Monday, March 18, 2013

Normal Forms: Dependent on Dependencies

by Erwin Smout and Fabian Pascal

The recently published rewrites of papers #1, Business Modeling for Database Design and #2, The Costly Illusion: Normalization, Integrity and Performance reflect search over the years for the most effective way to dispell the many persistent myths and misconceptions common in the industry about conceptual (business) modeling and logical database design. One intention of splitting the related topics into two papers was to make an important dual point:

(1) Business modeling and database design done "right" implicitly yield R-tables in 5NF in most cases (see paper #1).

(2) Explicit further normalization of R-tables is necessary only to repair "poorly" designed R-tables (1NF-4NF), in order to eliminate certain drawbacks (see paper #2).

The papers explain what is meant by "right" and "poorly" and what those drawbacks are.

Note: For the purposes of this discussion we exclude recently proposed normal forms higher than 5NF, which are targeted at specific narrow circumstances and have not yet attained general consensus. We deliberately overlook the distinction between BCNF and 5NF, because cases where there actually is a distinction are fairly rare in practice and the distinction does not materially affect our argument. If and when we refer to 'full normalization' we mean 5NF.

We have written and spoken frequently about the "denormalization for performance" misconception, rooted in logical-physical confusion (LPC), but there is another misconception, caused by what can be called conceptual-logical conflation (CLC). You encounter it whenever a bunch of tables schemas is specified, accompanied by the question whether they are fully normalized  and, if not, how to fully normalize them, without reference to the conceptual model that they are supposed to represent.

We regularly come across online exchanges exhibiting the LPC. One was initiated by the question When was the last time you were able to build a relational model without a non-DB person insisting on the 'need' for denormalizing?  But one comment brought the CLC to the fore. Before we delve into it, the basic terminology:

1. An R-table is normalized (in 1NF) by definition; historically, this means that it does not contain multivalued columns.

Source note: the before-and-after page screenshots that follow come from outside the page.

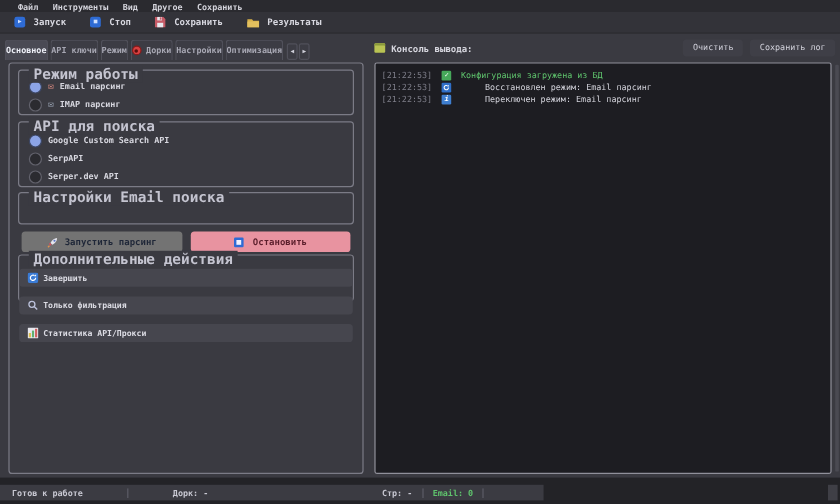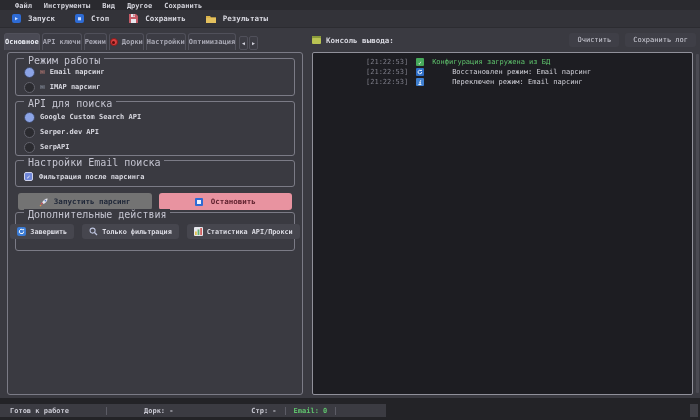--- a/index.html
+++ b/index.html
@@ -40,21 +40,21 @@
   .console-title { font-size:7.5px; font-weight:bold; color:#d6d6de; white-space:nowrap; }
   .cbtn { margin-left:6px; padding:3px 8px; background:#3f3f47; border-radius:3px;
           font-size:7px; font-weight:normal; color:#d2d2dc; white-space:nowrap; }
   .spacer { flex:1; }
 
   
   .left-panel { position:absolute; left:7px; top:52px; width:296px; height:343px;
                 border:1px solid #7b7b86; border-radius:3px; }
   .group { position:absolute; left:7px; right:7px; border:1px solid #7b7b86; border-radius:3px; }
   .group-label { position:absolute; top:-4px; left:8px; background:#3a3a41; padding:0 4px;
-                 font-size:10px; font-weight:normal; color:#c4c4d0; white-space:nowrap;text-align:right; }
+                 font-size:12px; font-weight:bold; color:#c4c4d0; white-space:nowrap;text-align:right; }
   .g-mode  { top:5px;   height:38px; }
   .g-api   { top:48px;  height:55px; }
   .g-email { top:107px; height:27px; }
   .g-extra { top:159px; height:39px; }
 
   .radio-row { display:flex; align-items:center; gap:5px; margin:3px 0 0 8px; height:12px;
                font-size:7px; font-weight:bold; color:#d8d8e0; }
   .g-mode  .radio-row:first-of-type { margin-top:7px; }
   .g-api   .radio-row:first-of-type { margin-top:9px; }
   .radio { width:11px; height:11px; border-radius:50%; background:#2b2b30;
@@ -71,44 +71,44 @@
 
   .btnrow { position:absolute; left:10px; right:10px; top:140px; display:flex; gap:7px; }
   .big-btn { flex:1; height:17px; border-radius:3px; display:flex; align-items:center;
              justify-content:center; gap:5px; font-size:7.5px; font-weight:bold; }
   .run-btn  { background:#737373; color:#1f2738; }
   .stop-btn { background:#e893a0; color:#5c1f2c;gap:8px; }
   .stop-ic { width:8px; height:8px; background:#2e6bd4; border-radius:1px;
              display:flex; align-items:center; justify-content:center; }
   .stop-ic-inner { width:4px; height:4px; background:#eef2ff; }
 
-  .extra-btn-row { display:flex; justify-content:center; gap:8px; margin-top:11px; }
+  .extra-btn-row { display:flex; gap:8px; margin-top:11px;flex-direction:column; }
   .xbtn { display:flex; align-items:center; gap:4px; background:#46464e; border-radius:3px;
           padding:3px 7px; font-size:6.8px; font-weight:bold; color:#dcdce4; white-space:nowrap; }
 
   
   .console-panel { position:absolute; left:312px; top:52px; width:381px; height:343px;
                    background:#1d1d22; border:1px solid #90909a; border-radius:2px;
                    padding:5px 5px; overflow:hidden; }
-  .cline { display:flex; gap:8px; height:9px; margin-bottom:1px;
-           font-size:7px; white-space:nowrap;margin-left:48px; }
+  .cline { display:flex; align-items:center; gap:8px; height:9px; margin-bottom:1px;
+           font-size:7px; white-space:nowrap; }
   .ctime { color:#7d7d88; }
   .lnicon { width:8px; height:8px; border-radius:1px; display:flex; align-items:center;
             justify-content:center; color:#fff; font-size:6px; flex:0 0 auto; }
   .lnicon.check   { background:#46a85a; }
   .lnicon.refresh { background:#2f6fc8; }
   .lnicon.info    { background:#3f7fd0; font-style:italic; font-weight:bold; }
   .ctext.green { color:#5fc46d; }
   .ctext.white { color:#d2d2da;padding-left:20px; }
   .console-scrollbar { position:absolute; left:696px; top:54px; width:3px; height:339px;
                        background:#4a4a52; border-radius:1px; }
 
   
   .footer { position:absolute; left:0; top:398px; width:700px; height:22px; background:#232327; }
-  .status-strip { position:absolute; left:0; top:6px; width:386px; height:13px; background:#3b3b42;
+  .status-strip { position:absolute; left:0; top:6px; width:453px; height:13px; background:#3b3b42;
                   display:flex; align-items:center; font-size:7px; font-weight:bold; color:#c8c8d2;gap:29px; }
   .sb-item { white-space:nowrap; }
   .sb-state { margin-left:10px; }
   .sb-sep { width:1px; height:8px; background:#5c5c66; margin:0 8px; }
   .sb-right { margin-left:auto; display:flex; align-items:center; }
   .sb-email { color:#5fc46d; }
   .sb-timer { margin-right:8px; color:#b8b8c2;margin-top:32px; }
   .footer-corner { position:absolute; left:690px; top:6px; width:8px; height:13px; background:#3f3f46; }
 
   svg { display:block; flex:0 0 auto; }
@@ -208,34 +208,30 @@
     </div>
 
     <div class="group g-api">
       <span class="group-label">API для поиска</span>
       <div class="radio-row">
         <span class="radio sel"></span>
         <span>Google Custom Search API</span>
       </div>
       <div class="radio-row">
         <span class="radio"></span>
+        <span>SerpAPI</span>
+      </div>
+      <div class="radio-row">
+        <span class="radio"></span>
         <span>Serper.dev API</span>
-      </div>
-      <div class="radio-row">
-        <span class="radio"></span>
-        <span>SerpAPI</span>
       </div>
     </div>
 
     <div class="group g-email">
       <span class="group-label">Настройки Email поиска</span>
-      <div class="checkbox-row">
-        <span class="checkbox">✓</span>
-        <span>Фильтрация после парсинга</span>
-      </div>
     </div>
 
     <div class="btnrow">
       <div class="big-btn run-btn">
         <span>
           <svg width="10" height="10" viewBox="0 0 10 10">
               <path d="M8.6 1.4C6.2 1.5 4.2 3.3 3.1 5.4l1.6 1.6C6.8 5.9 8.6 3.9 8.6 1.4z" fill="#e6e6ee"></path>
               <circle cx="6.4" cy="3.6" r="0.9" fill="#5a78c8"></circle>
               <path d="M3.1 5.4 1.7 6l.8 1.6 1.5-.3z" fill="#d05060"></path>
               <path d="M2.2 7.8 1 9.1" stroke="#e09050" stroke-width="1.1"></path>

2. An R-table is commonly considered fully normalized (in 5NF) if and only if every join dependency that holds in it is exclusively on the key; informally, this means that it represents a single entity-type.

3. An R-table that is in a lower normal form--2NF, 3NF, BCNF and 4NF--can be further normalized to 5NF; informally, this means that it violates 2 by representing multiple entity types, which can be "unbundled" each to its own 5NF R-table.

4. R-tables in 2NF-5NF can be denormalized to a lower normal form by "bundling" the entity types they separately represent in one R-table.

And now to the comment:
The primary purpose of normalization in a logical entity-relationship model is to identify a single point of definition (or a single point of update for the ACID-oriented modellers) for any given data-item (or groups of data-items in the higher normal forms). Unfortunately just about all discussions of “normal forms” are very simplistic and nearly all the examples of the “normalization process” deal with very simple examples focussed on the values assigned to data-items rather than the purpose of the data-item itself.
Here we run into conceptual-logical confusion: an entity-relationship model (ERM) of a specific business is conceptual and informal (we note, in passing, The E/R Model Considered Harmful). As defined by Codd and others, normal forms are properties of logical R-tables. "Logical ERM", in this sense, confuses levels of representation (the commenter expressed personal preference for object-role modeling over ERM, but an ORM is also conceptual).

Regarding the objectives of normalization, some but not all practitioners may know one objective, eliminating a certain type of data redundancy from databases that contain <5NF R-tables. Fewer realize that uncontrolled redundancy increases the risk of the database being rendered inconsistent by updates. Fewer still know that redundancy control is via additional integrity constraints and would not know how to formulate them, but if they undertook this serious control burden, it would all be for naught, because that would defeat the very purpose of denormalization. And very few are aware of the other drawbacks of denormalization (see paper #2).

The comment offers a very unusual formulation of this objective, that very few would recognize as a logical implication of redundancy elimination (we did not). With a considerable slack in the interpretation of terms, it goes like this: Without redundancy, every data item appears only once in the logical structure and, thus, provides its own "unique single point" to which updates must be applied ("ACID modelers" is an equally odd term and we would not use it in this context).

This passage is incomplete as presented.